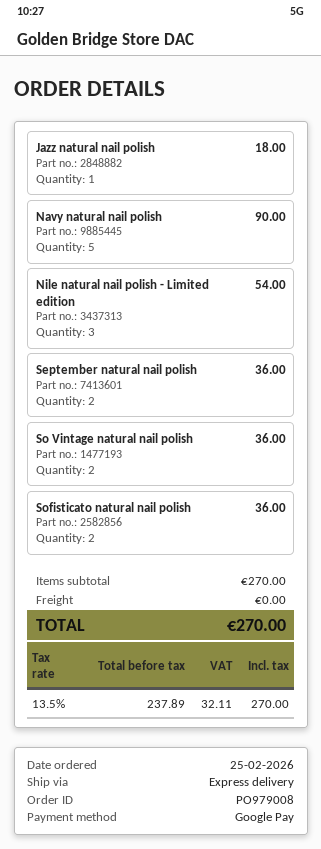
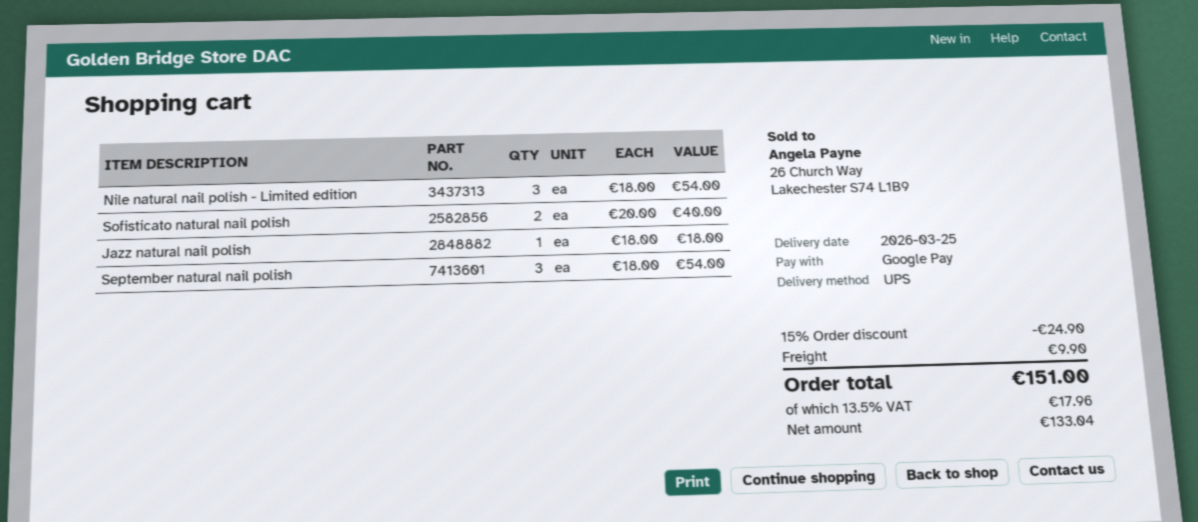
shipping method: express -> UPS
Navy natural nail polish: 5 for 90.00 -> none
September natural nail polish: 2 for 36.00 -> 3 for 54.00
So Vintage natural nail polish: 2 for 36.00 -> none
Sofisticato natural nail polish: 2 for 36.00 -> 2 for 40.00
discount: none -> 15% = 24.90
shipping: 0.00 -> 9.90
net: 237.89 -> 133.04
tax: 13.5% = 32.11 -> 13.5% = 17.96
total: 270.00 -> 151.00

++++++

Work to be completed:
From the line containing "shipping: 0.00 -> 9.90" down to the last line of the records, transcribe every line exactly and add nothing else.

Output below:
shipping: 0.00 -> 9.90
net: 237.89 -> 133.04
tax: 13.5% = 32.11 -> 13.5% = 17.96
total: 270.00 -> 151.00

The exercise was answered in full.